» YOUR ASSIGNMENT
Report back every line in the data that includes the string "Monitoring".

» DATASET RECORDS
Content starts

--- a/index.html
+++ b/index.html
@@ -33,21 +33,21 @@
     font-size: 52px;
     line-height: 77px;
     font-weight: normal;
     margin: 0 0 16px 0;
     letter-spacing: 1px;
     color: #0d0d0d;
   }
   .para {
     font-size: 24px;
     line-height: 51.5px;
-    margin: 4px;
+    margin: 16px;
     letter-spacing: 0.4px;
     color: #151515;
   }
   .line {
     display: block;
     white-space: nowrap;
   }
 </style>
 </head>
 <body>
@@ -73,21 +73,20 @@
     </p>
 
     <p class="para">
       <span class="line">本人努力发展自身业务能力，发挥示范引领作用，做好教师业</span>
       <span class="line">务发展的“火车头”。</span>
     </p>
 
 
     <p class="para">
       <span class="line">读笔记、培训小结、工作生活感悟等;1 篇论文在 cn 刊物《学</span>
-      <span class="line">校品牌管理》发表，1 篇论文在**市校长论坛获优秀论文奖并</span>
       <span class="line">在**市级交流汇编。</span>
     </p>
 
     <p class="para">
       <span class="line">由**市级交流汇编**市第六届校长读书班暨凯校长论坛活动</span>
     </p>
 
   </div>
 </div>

Content ends
Content starts

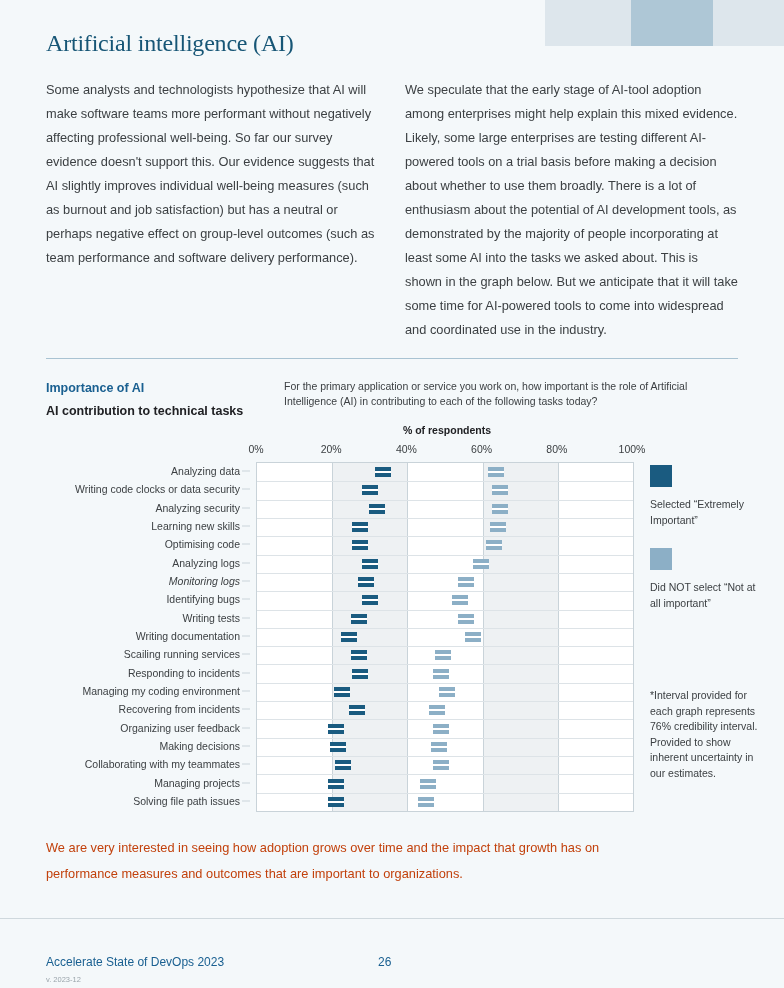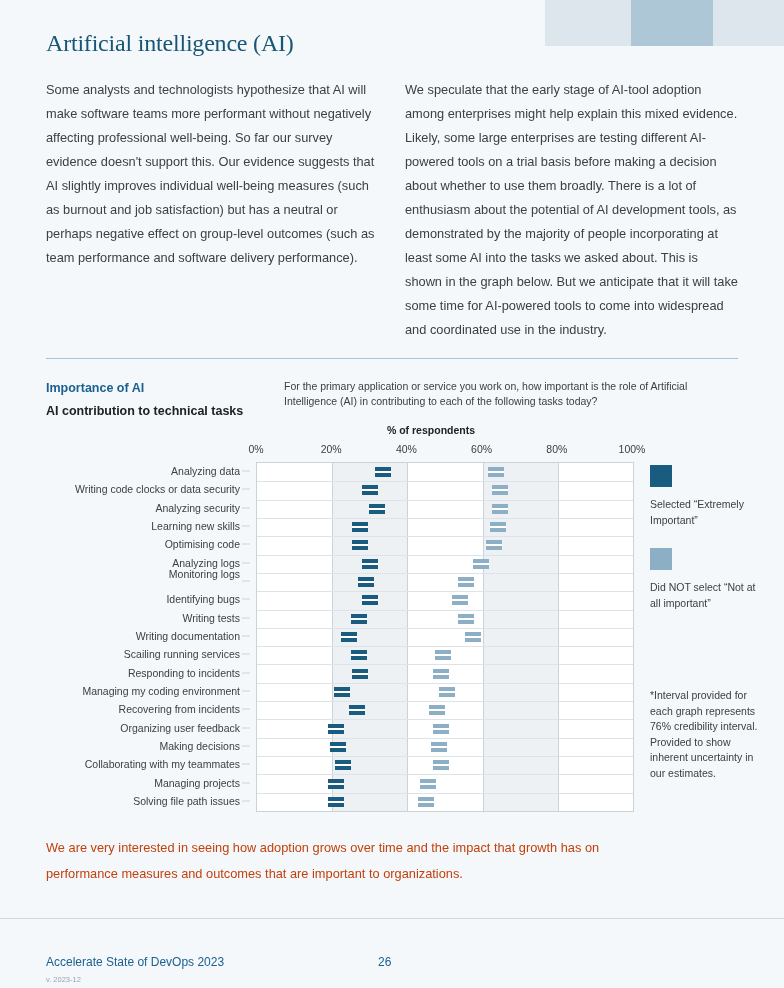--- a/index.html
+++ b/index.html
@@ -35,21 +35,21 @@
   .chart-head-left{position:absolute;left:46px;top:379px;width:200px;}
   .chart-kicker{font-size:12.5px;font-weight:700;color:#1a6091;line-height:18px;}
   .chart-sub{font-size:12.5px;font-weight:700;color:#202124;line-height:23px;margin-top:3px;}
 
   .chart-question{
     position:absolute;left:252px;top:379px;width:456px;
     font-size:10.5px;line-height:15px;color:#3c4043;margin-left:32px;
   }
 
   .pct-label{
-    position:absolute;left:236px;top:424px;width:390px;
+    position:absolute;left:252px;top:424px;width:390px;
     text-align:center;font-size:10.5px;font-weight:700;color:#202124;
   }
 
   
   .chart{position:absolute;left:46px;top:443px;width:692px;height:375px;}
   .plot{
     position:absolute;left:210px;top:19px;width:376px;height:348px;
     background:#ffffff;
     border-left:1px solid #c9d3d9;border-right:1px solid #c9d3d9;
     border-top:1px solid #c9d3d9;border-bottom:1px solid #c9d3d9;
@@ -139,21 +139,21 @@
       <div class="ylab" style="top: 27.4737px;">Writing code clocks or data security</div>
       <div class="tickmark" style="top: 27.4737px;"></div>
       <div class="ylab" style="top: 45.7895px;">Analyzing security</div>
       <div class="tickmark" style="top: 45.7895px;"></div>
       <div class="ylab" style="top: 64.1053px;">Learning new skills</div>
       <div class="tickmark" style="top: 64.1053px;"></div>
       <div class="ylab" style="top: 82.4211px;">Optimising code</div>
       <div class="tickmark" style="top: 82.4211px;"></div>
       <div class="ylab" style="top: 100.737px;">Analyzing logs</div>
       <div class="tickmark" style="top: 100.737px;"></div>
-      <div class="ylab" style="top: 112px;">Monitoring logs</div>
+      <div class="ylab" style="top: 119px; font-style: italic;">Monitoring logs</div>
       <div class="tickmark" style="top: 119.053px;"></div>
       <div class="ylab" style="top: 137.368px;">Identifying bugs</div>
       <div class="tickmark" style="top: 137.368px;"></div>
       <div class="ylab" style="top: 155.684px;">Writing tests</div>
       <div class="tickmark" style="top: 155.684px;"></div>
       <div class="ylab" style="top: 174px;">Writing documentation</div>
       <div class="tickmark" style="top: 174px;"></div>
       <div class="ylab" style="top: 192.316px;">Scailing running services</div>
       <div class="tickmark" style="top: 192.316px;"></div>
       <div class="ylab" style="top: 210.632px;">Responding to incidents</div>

Content ends
Content starts

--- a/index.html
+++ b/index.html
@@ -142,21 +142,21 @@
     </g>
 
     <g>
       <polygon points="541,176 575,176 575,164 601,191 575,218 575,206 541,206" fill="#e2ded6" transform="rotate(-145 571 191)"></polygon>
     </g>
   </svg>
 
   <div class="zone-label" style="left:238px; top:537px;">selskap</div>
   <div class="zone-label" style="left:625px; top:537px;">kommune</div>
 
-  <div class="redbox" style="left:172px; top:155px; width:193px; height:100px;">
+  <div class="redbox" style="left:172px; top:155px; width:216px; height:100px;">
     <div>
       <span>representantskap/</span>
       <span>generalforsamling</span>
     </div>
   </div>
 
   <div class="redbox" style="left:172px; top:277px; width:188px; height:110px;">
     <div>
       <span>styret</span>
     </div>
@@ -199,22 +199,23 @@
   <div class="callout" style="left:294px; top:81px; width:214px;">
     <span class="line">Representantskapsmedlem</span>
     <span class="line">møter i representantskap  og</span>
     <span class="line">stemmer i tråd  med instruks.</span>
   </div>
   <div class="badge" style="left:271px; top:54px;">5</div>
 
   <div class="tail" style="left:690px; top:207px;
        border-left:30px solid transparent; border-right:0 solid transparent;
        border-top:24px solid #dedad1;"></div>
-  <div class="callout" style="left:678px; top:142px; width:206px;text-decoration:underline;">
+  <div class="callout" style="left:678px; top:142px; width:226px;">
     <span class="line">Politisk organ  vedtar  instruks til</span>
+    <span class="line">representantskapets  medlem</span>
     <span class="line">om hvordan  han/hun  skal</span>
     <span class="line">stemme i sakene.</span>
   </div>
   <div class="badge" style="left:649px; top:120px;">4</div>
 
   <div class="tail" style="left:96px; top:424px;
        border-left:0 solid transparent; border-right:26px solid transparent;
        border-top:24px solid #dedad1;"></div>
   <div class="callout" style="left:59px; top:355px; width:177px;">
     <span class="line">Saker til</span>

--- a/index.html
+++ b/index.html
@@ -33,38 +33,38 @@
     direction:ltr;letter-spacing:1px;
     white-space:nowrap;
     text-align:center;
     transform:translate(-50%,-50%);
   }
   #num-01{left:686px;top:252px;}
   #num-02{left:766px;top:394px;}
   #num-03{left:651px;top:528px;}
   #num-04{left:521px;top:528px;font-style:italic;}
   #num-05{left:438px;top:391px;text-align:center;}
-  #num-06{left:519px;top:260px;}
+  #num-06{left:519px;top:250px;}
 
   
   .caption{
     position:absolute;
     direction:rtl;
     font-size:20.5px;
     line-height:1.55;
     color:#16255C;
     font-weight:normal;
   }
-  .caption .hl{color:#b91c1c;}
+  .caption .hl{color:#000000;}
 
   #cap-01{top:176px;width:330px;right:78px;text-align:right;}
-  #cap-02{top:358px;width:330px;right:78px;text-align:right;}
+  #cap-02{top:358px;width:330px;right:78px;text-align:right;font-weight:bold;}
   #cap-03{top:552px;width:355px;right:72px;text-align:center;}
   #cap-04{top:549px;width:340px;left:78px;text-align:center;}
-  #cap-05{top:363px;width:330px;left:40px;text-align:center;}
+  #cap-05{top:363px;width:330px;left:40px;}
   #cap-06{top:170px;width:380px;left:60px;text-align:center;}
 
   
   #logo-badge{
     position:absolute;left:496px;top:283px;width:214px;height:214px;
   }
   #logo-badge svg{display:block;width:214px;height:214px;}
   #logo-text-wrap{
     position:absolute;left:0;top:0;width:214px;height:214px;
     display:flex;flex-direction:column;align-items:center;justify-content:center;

Content ends

» RESPONSE TO THE TASK
-      <div class="ylab" style="top: 112px;">Monitoring logs</div>
+      <div class="ylab" style="top: 119px; font-style: italic;">Monitoring logs</div>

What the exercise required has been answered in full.